Rather than saying “A Thing (capital t) is a custom data type created by the Bubble programmer user” would it be more accurate to say “A Thing (capital t) is database entry associated with (a) a custom data type created by the Bubble programmer user or (b) the built-in User data type.”?

You’ve already been very generous with your time but could I trouble you to expound upon why I shouldn’t think in terms of rows?

I think we’re all familiar with Excel. What’s the problem with thinking about a Data Type as a an Excel tab, a Field as a column, and a Thing as a Row?

If you look at the screenshot of your Turtle example, this is how Bubble displays the data.

Turtles is the Data Type and is shown on it’s own App Data tab like an Excel tab. Fields are displayed as columns and the database entry is displayed as a row just as they would be presented in Excel.

I may not have explained myself properly, or probably didn’t understand your statement. You don’t need to duplicate any data. You just add the newly created thing. For example, create a new Thing of type Question. Then, add that Question to a list of Questions in Upload. So you don’t need to duplicate Question in Upload, just add the Question you already created to the list of Questions of Upload.

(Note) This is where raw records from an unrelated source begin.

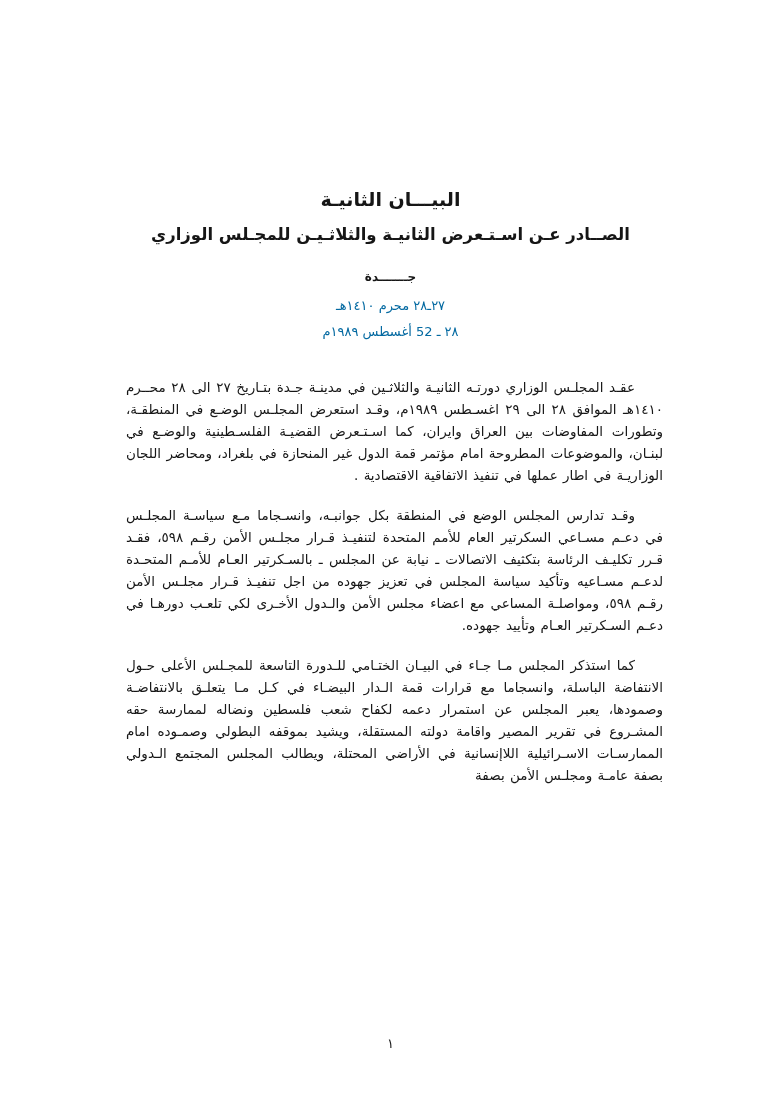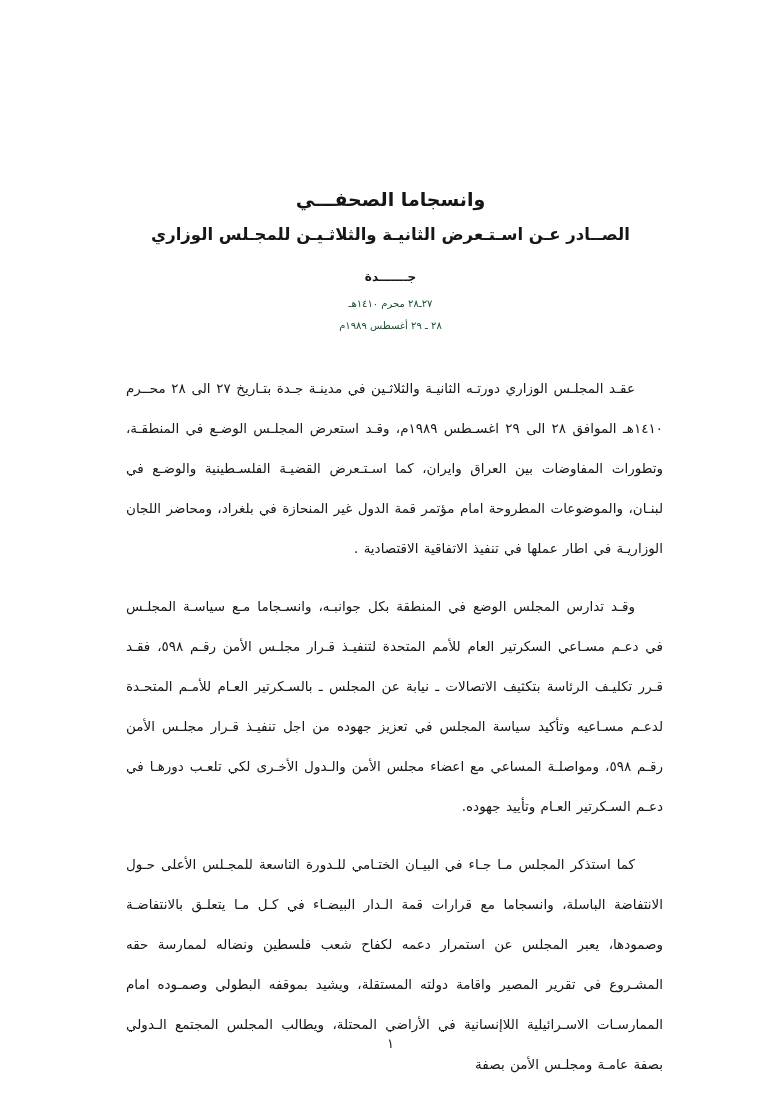--- a/index.html
+++ b/index.html
@@ -75,7 +75,7 @@
 <div class="page">
 
   <div class="header">
-    <h1 class="title-main">وانسجاما الصحفـــي</h1>
+    <h1 class="title-main">البيـــان الثانيـة</h1>
     <h2 class="title-sub">الصــادر عـن اسـتـعرض الثانيـة والثلاثـيـن للمجـلس الوزاري</h2>
     <div class="location">جـــــــدة</div>
     <div class="date-line">٢٧ـ٢٨ محرم ١٤١٠هـ</div>

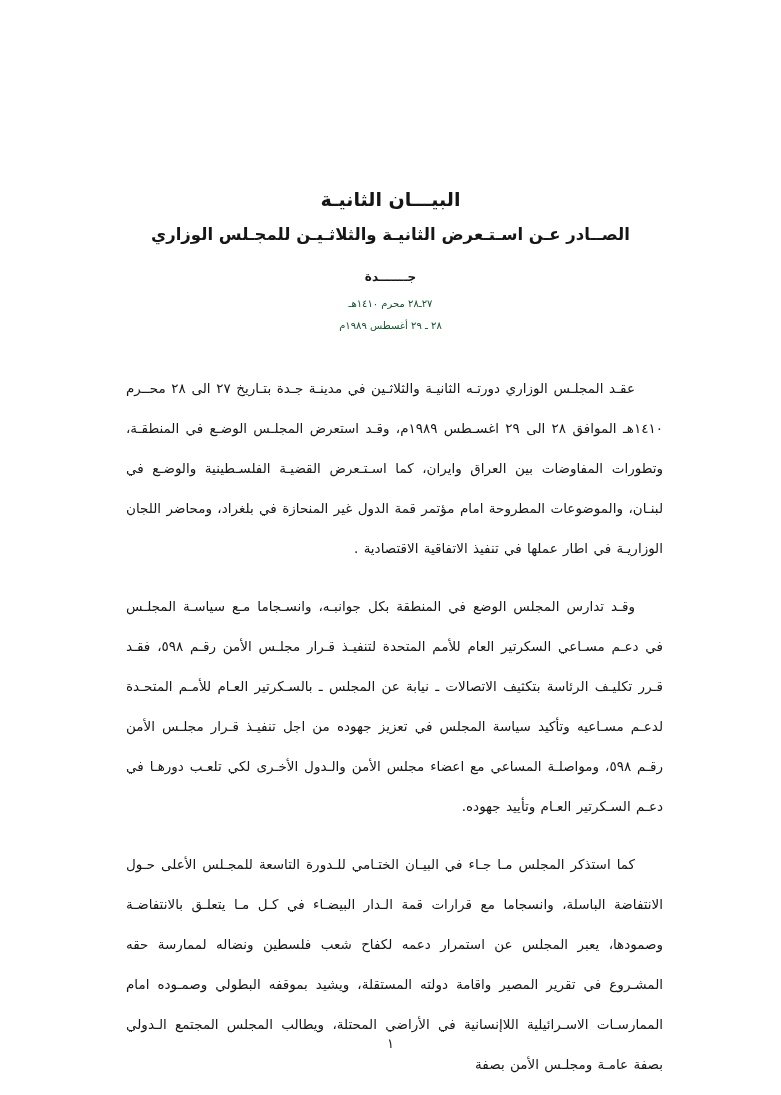--- a/index.html
+++ b/index.html
@@ -43,9 +43,9 @@
     margin: 0 0 14px 0;
   }
   .date-line {
-    font-size: 10px;
+    font-size: 13px;
     margin: 0 0 11px 0;
-    color: #14532d;
+    color: #0369a1;
   }
   .body-text {
     direction: rtl;

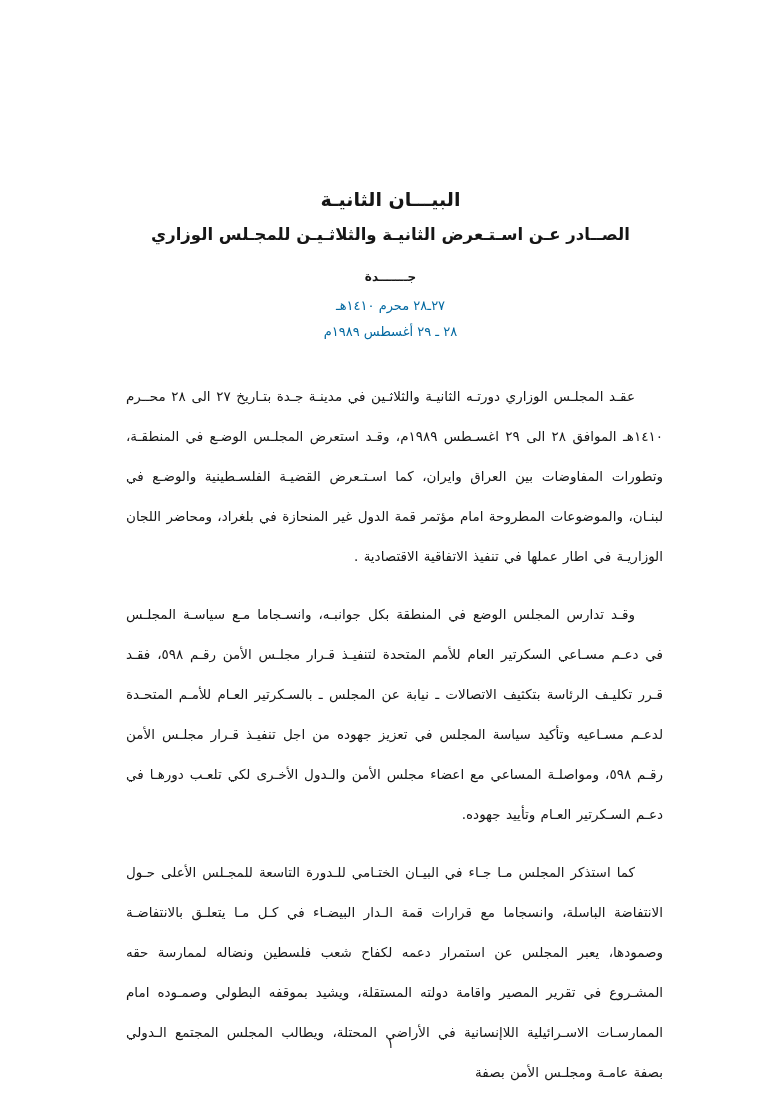--- a/index.html
+++ b/index.html
@@ -79,7 +79,7 @@
     <h2 class="title-sub">الصــادر عـن اسـتـعرض الثانيـة والثلاثـيـن للمجـلس الوزاري</h2>
     <div class="location">جـــــــدة</div>
     <div class="date-line">٢٧ـ٢٨ محرم ١٤١٠هـ</div>
-    <div class="date-line">٢٨ ـ ٢٩ أغسطس ١٩٨٩م</div>
+    <div class="date-line">٢٨ ـ 52 أغسطس ١٩٨٩م</div>
   </div>
 
   <div class="body-text">

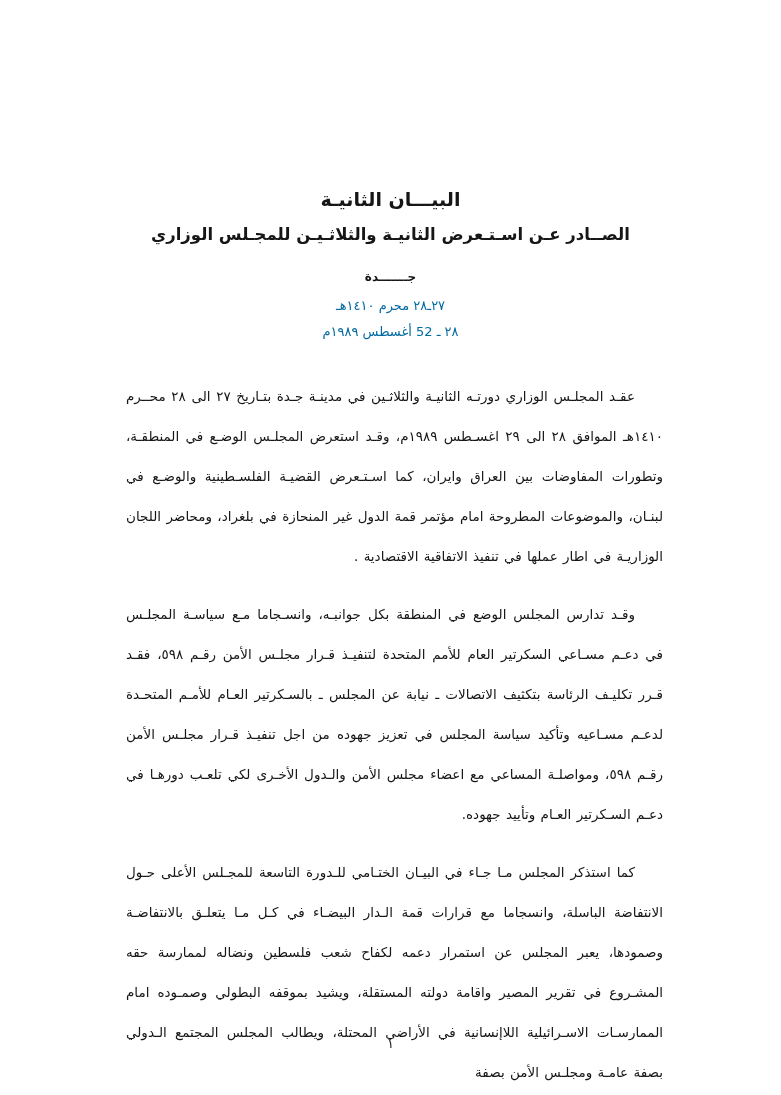--- a/index.html
+++ b/index.html
@@ -54,7 +54,7 @@
   }
   .body-text p {
     font-size: 13.5px;
-    line-height: 40px;
+    line-height: 22px;
     margin: 0 0 18px 8px;
     text-indent: 28px;
     word-spacing: 1px;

To give another example, let’s say you have a thing Post with an image and a description. Then you have a list called “Posts” (a list of Post) in a User. You create a new thing of type Post, and then add the newly created thing Post to the list of Posts of the User. There is no duplication: instead, you are just adding a reference to the new post in the list of the User’s posts. In other words, you don’t need to add an image and description to the User. That is already in in the Post. You just add the new Post itself to the User’s list of Posts.

Hmm… to unpack a few things…

You certainly could do both. Advantage is, as you say, you now have options for the query. Why you wouldn’t do both is: a) adds some complexity in that when you create or update records and connections you need to do it on both; and b) Bubble says that having too many listed (in the example, would be multiple Articles listed in the Author entry) is bad. From Bubble’s manual…

For situations where data type A has connections to multiple Bs (e.g. posts having categories but only one category per post; A = category, B = post), having a field on B that references the A it belongs to is generally better. Having a field on A that lists out all the Bs that belong to it is not going to work as well when that list can get very long (https://manual.bubble.io/architecture-optimization-and-limits-of-the-bubble-engine/performance-and-scaling#additional-notes-about-performance)

Precisely how many can be used until it becomes a problem, I don’t know. Josh says if > 100, then stay away… One-to-many-to-many-to-many performance - #9 by josh

On your question about how to get your upload ranking to work, I don’t have any math in my app so I haven’t explored those aspects of Bubble. Without looking at the editor… my gut would tell me to create a repeating group that contains a list of the user’s uploads for a specific question (if you don’t want to display that list, you can make it hidden). One of the fields in that list would be an average of the reviews of each upload. Hopefully there is an average function that allows you to do it directly – otherwise can put another repeating group within that row (the 2nd RG would be a list of reviews for the upload) and take an average of that. Then sort the hidden repeating group by the averages. Then use a “first item” type of function to grab the highest one. (Again, all this is a pure guess – I haven’t tried any of this and surely there’d be a snag somewhere ranging from it doesn’t work, to it’s a bad approach, to it’s too slow).

If this is the issue holding you up, perhaps create a separate post on it and you may find someone who resolved the same issue. Also some of the experts that offer paid consulting may have an answer. Then you could figure out whether the answer is figuring out the query, or changing the data structure.